[68Ga]Ga-FSND3

Fibroblast activation protein (FAP) is a promising target for cancer theranostics, but most FAP-targeted radioprobes showed relatively insufficient tumor uptake and retention, which seriously hampered their further application. Inspired by the squirrel tail, this study developed a novel FAP-targeted molecule, FSND₃, which is modified with three Asp-peptide adapters to enable both ⁶⁸Ga ([⁶⁸Ga]Ga-FSND₃) and ¹⁸F ([¹⁸F]AlF-FSND₃) PET imaging. Compared to [⁶⁸Ga]Ga-FAPI-04, [⁶⁸Ga]Ga-FAPI-42, and [¹⁸F]AlF-FAPI-42, [¹⁸F]AlF-FSND₃ and [⁶⁸Ga]Ga-FSND₃ showed enhanced tumor uptake and prolonged residence in HT-1080-FAP and pancreatic tumor models, demonstrating the effectiveness of Asp-peptide adapters in pharmacomodulating FAP-targeted radioligands.
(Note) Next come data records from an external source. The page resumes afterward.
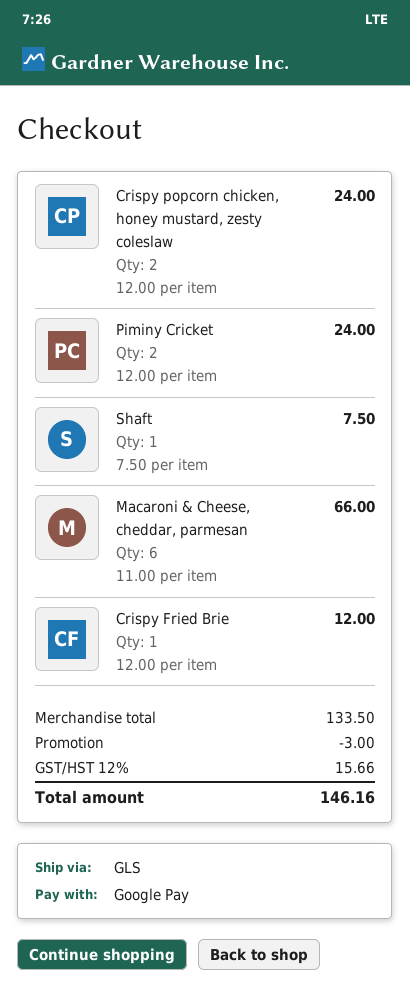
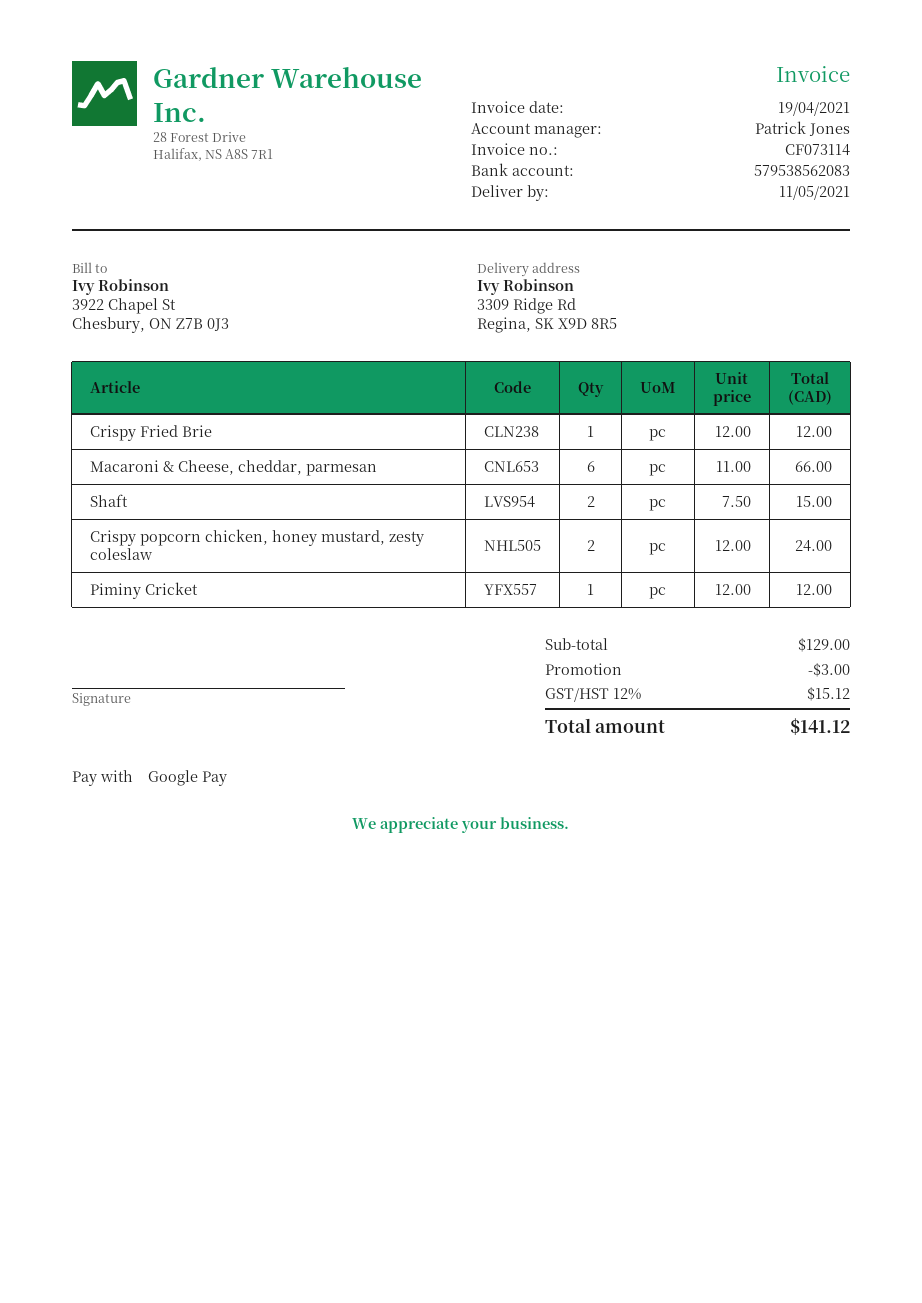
Piminy Cricket: 2 x 12.00 = 24.00 -> 1 x 12.00 = 12.00
Shaft: 1 x 7.50 = 7.50 -> 2 x 7.50 = 15.00
subtotal: 133.50 -> 129.00
tax: 12% = 15.66 -> 12% = 15.12
total: 146.16 -> 141.12

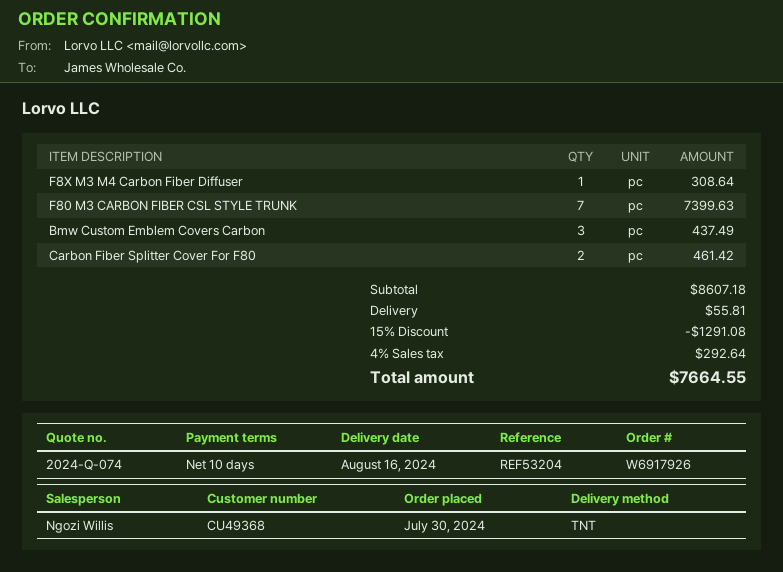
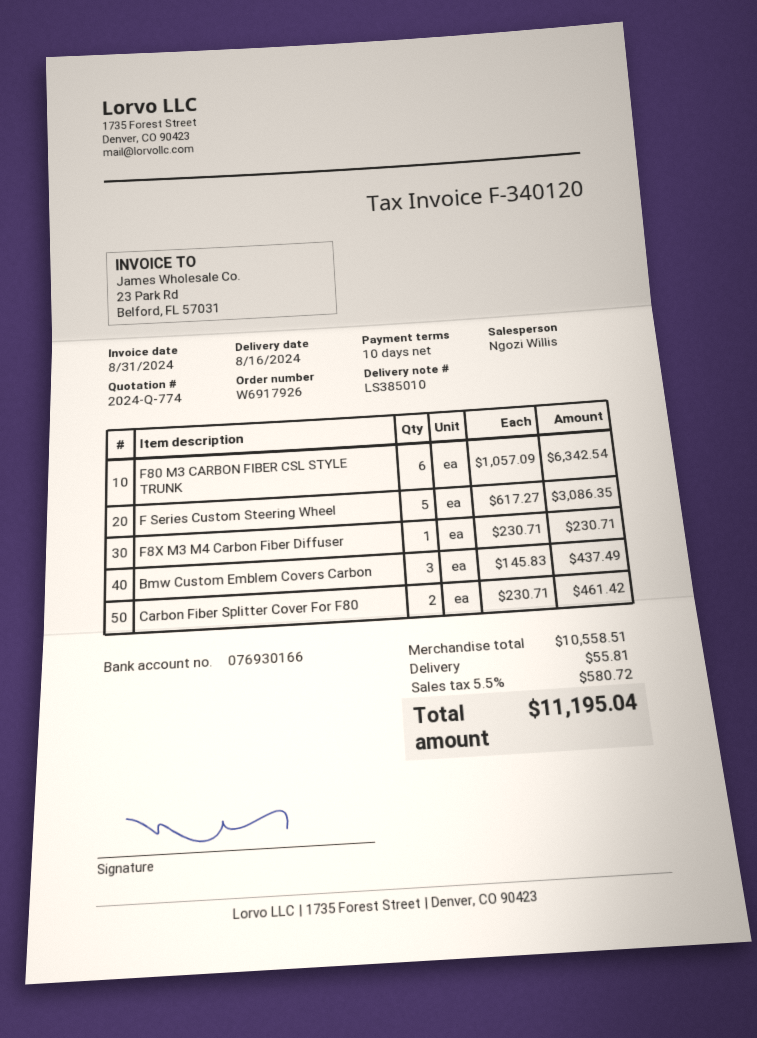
quote number: 2024-Q-074 -> 2024-Q-774
F8X M3 M4 Carbon Fiber Diffuser: 1 for 308.64 -> 1 for 230.71
F80 M3 CARBON FIBER CSL STYLE TRUNK: 7 for 7399.63 -> 6 for 6342.54
F Series Custom Steering Wheel: none -> 5 for 3086.35
subtotal: 8607.18 -> 10558.51
discount: 15% = 1291.08 -> none
tax: 4% = 292.64 -> 5.5% = 580.72
total: 7664.55 -> 11195.04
The first-in-human pilot study revealed that [¹⁸F]AlF- and [⁶⁸Ga]Ga-FSND₃ exhibited comparable uptake in the primary lesion, higher-contrast images, and higher uptake in some metastases like in bone and brain, to 2-[¹⁸F] FDG PET/CT imaging. As a proof of concept, these results offer a significant enhancement to the diversity of the FAP-targeted tracer arsenal.